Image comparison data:
»»

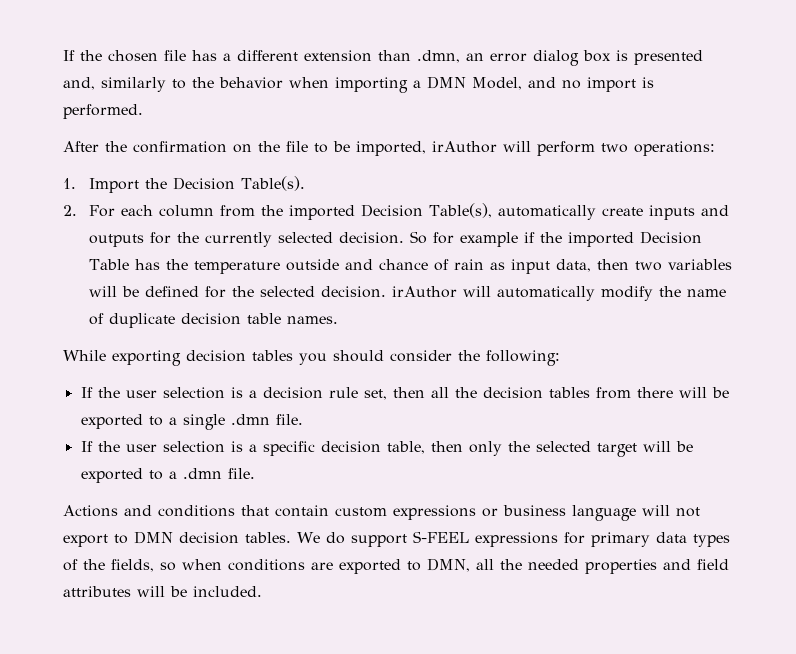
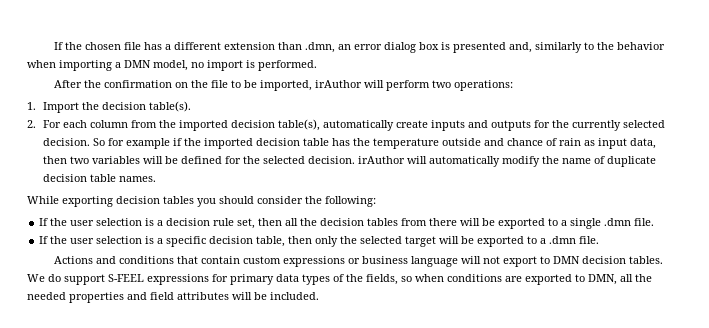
[472,77,556,90] Model, and -> [153,60,188,71] model,
[173,176,306,191] Decision Table(s). -> [102,101,192,112] decision table(s).
[361,203,493,218] Decision Table(s), -> [231,119,321,131] decision table(s),
[640,231,703,244] [89,259,130,270] Decision Table -> [256,138,330,146] decision table

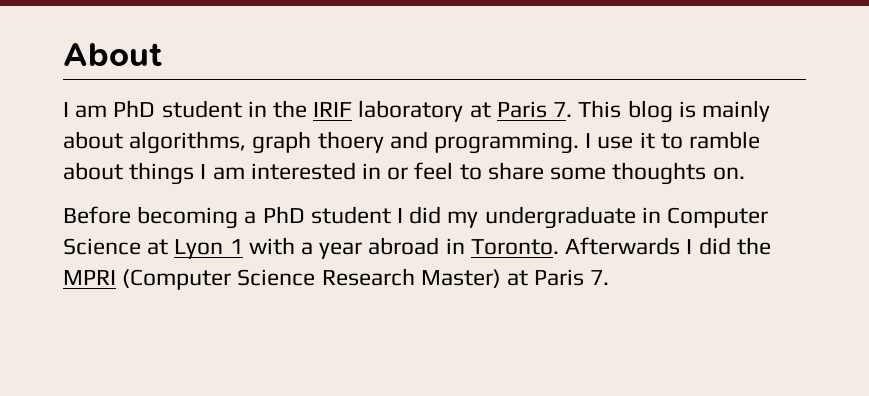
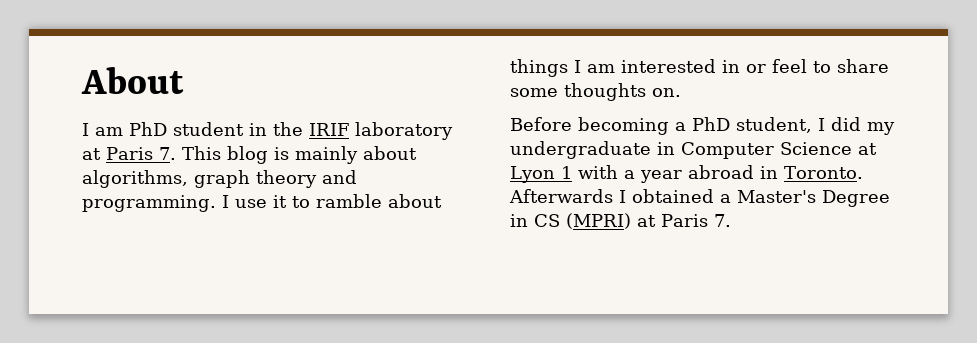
[317,131,384,153] thoery -> [256,170,317,188] theory
[310,206,391,224] student -> [736,117,812,133] student,
[698,237,771,255] [63,268,501,290] did the MPRI (Computer Science Research Master) -> [632,189,890,207] [510,213,631,229] obtained a Master's Degree in CS (MPRI)

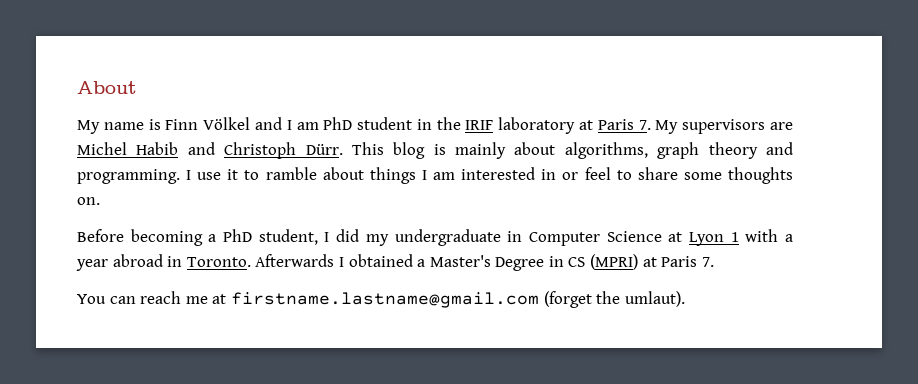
(184, 80) none -> [77,117,282,134] My name is Finn Völkel and
(176, 153) none -> [655,119,793,134] [77,142,343,159] My supervisors are Michel Habib and Christoph Dürr.
(731, 220) none -> [77,291,685,308] // You can reach me at firstname.lastname@gmail.com (forget the umlaut).

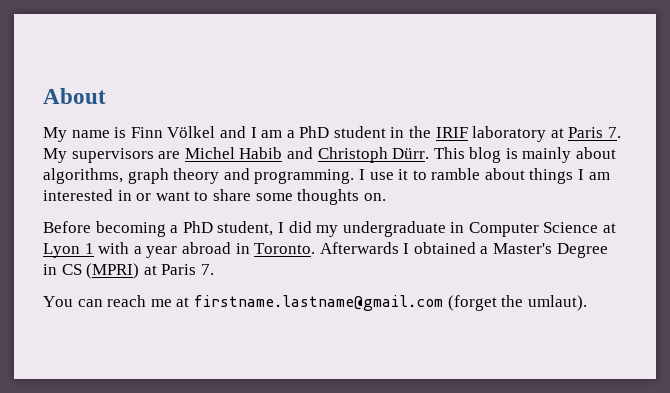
(319, 126) none -> [286,130,295,138] a
[584,167,611,180] feel -> [155,191,190,201] want

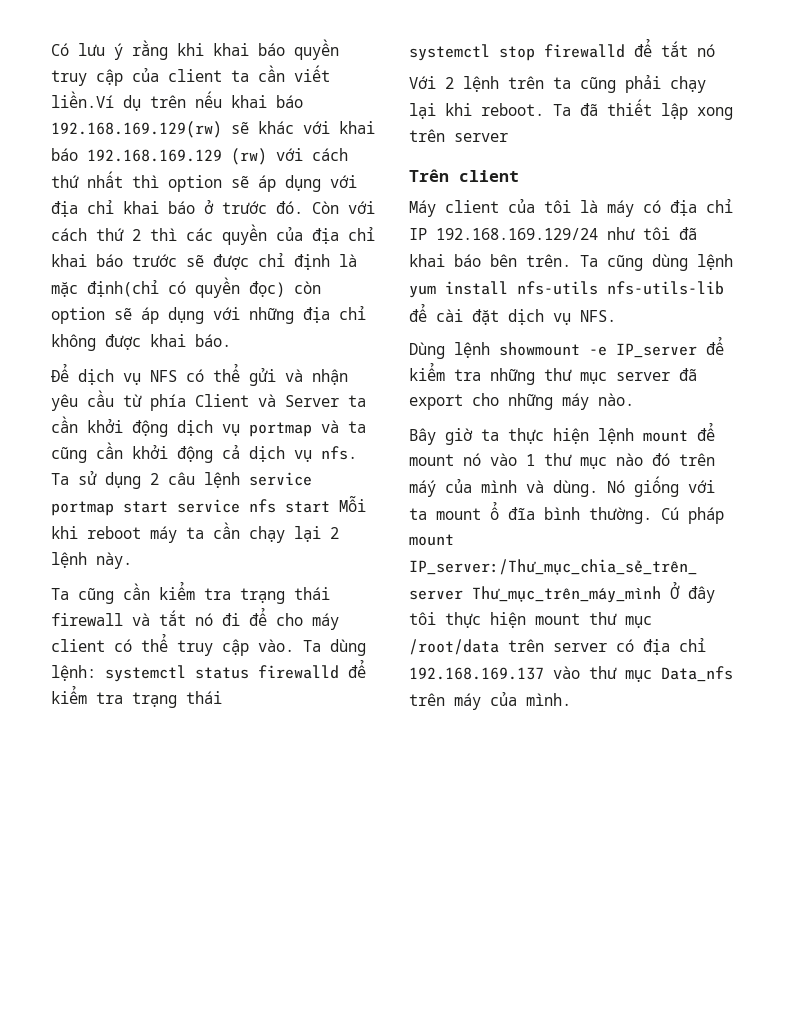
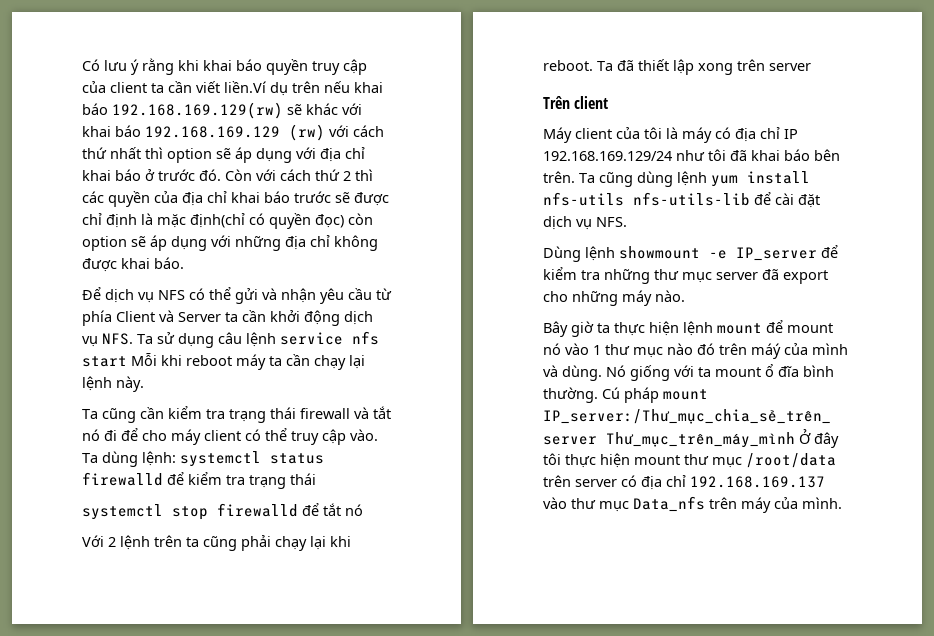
[249,420,366,437] [51,442,357,463] portmap và ta cũng cần khởi động cả dịch vụ nfs. -> [102,333,133,345] NFS.
[150,473,159,485] 2 -> (214, 340) none
[51,499,240,516] portmap start service -> (343, 338) none
[330,527,339,539] 2 -> (365, 362) none

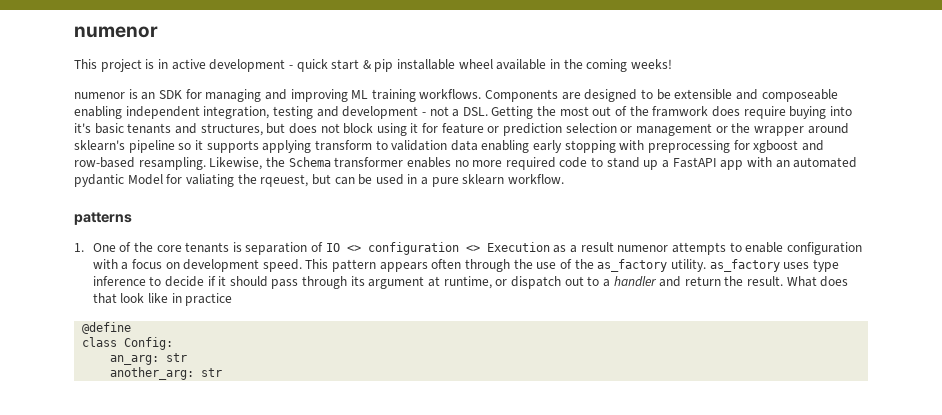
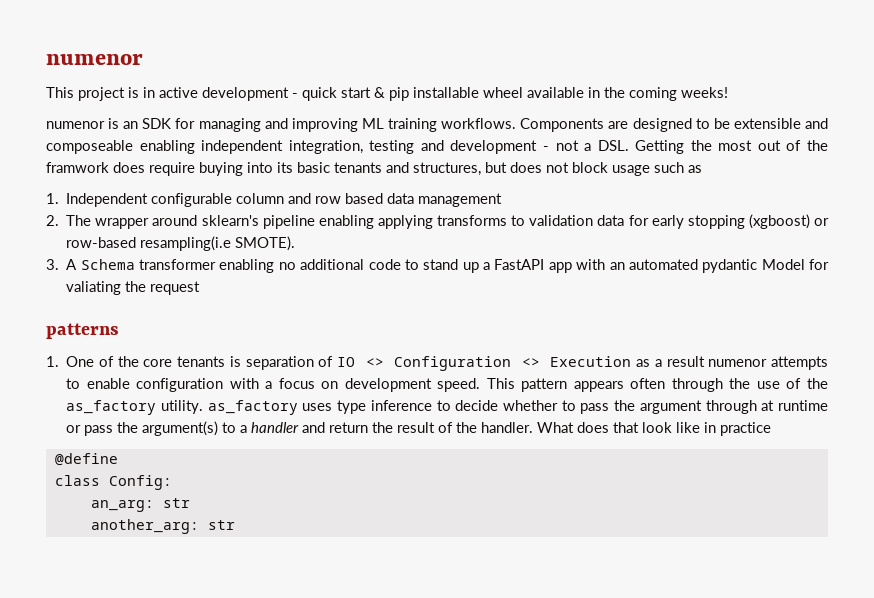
[74,123,91,133] it's -> [277,162,293,173] its
[376,123,633,136] using it for feature or prediction selection or -> [612,162,702,176] [46,193,415,207] usage such as // 1. Independent configurable column and row based data
[715,123,751,133] or the -> [46,215,92,226] // 2. The
[178,140,372,153] so it supports applying transform -> [318,215,508,229] enabling applying transforms
[481,140,530,153] enabling -> [628,215,649,226] for
[619,140,824,153] [74,157,556,170] with preprocessing for xgboost and row-based resampling. Likewise, the Schema transformer enables no more required -> [748,214,830,229] [66,236,296,251] [46,259,365,273] (xgboost) or row-based resampling(i.e SMOTE). // 3. A Schema transformer enabling no additional
[260,174,565,187] rqeuest, but can be used in a pure sklearn workflow. -> [150,281,201,295] request
[367,242,459,255] configuration -> [394,356,512,371] Configuration
[207,276,584,289] if it should pass through its argument at runtime, or dispatch out -> [502,400,828,414] [66,421,219,436] whether to pass the argument through at runtime or pass the argument(s)
[747,276,784,286] result. -> [397,422,534,433] result of the handler.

««

◆ **TRY IT**: Every line of the data should be transcribed exactly. Omit the images.

◆ **SOLVED PROBLEM**:
[472,77,556,90] Model, and -> [153,60,188,71] model,
[173,176,306,191] Decision Table(s). -> [102,101,192,112] decision table(s).
[361,203,493,218] Decision Table(s), -> [231,119,321,131] decision table(s),
[640,231,703,244] [89,259,130,270] Decision Table -> [256,138,330,146] decision table

[317,131,384,153] thoery -> [256,170,317,188] theory
[310,206,391,224] student -> [736,117,812,133] student,
[698,237,771,255] [63,268,501,290] did the MPRI (Computer Science Research Master) -> [632,189,890,207] [510,213,631,229] obtained a Master's Degree in CS (MPRI)

(184, 80) none -> [77,117,282,134] My name is Finn Völkel and
(176, 153) none -> [655,119,793,134] [77,142,343,159] My supervisors are Michel Habib and Christoph Dürr.
(731, 220) none -> [77,291,685,308] // You can reach me at firstname.lastname@gmail.com (forget the umlaut).

(319, 126) none -> [286,130,295,138] a
[584,167,611,180] feel -> [155,191,190,201] want

[249,420,366,437] [51,442,357,463] portmap và ta cũng cần khởi động cả dịch vụ nfs. -> [102,333,133,345] NFS.
[150,473,159,485] 2 -> (214, 340) none
[51,499,240,516] portmap start service -> (343, 338) none
[330,527,339,539] 2 -> (365, 362) none

[74,123,91,133] it's -> [277,162,293,173] its
[376,123,633,136] using it for feature or prediction selection or -> [612,162,702,176] [46,193,415,207] usage such as // 1. Independent configurable column and row based data
[715,123,751,133] or the -> [46,215,92,226] // 2. The
[178,140,372,153] so it supports applying transform -> [318,215,508,229] enabling applying transforms
[481,140,530,153] enabling -> [628,215,649,226] for
[619,140,824,153] [74,157,556,170] with preprocessing for xgboost and row-based resampling. Likewise, the Schema transformer enables no more required -> [748,214,830,229] [66,236,296,251] [46,259,365,273] (xgboost) or row-based resampling(i.e SMOTE). // 3. A Schema transformer enabling no additional
[260,174,565,187] rqeuest, but can be used in a pure sklearn workflow. -> [150,281,201,295] request
[367,242,459,255] configuration -> [394,356,512,371] Configuration
[207,276,584,289] if it should pass through its argument at runtime, or dispatch out -> [502,400,828,414] [66,421,219,436] whether to pass the argument through at runtime or pass the argument(s)
[747,276,784,286] result. -> [397,422,534,433] result of the handler.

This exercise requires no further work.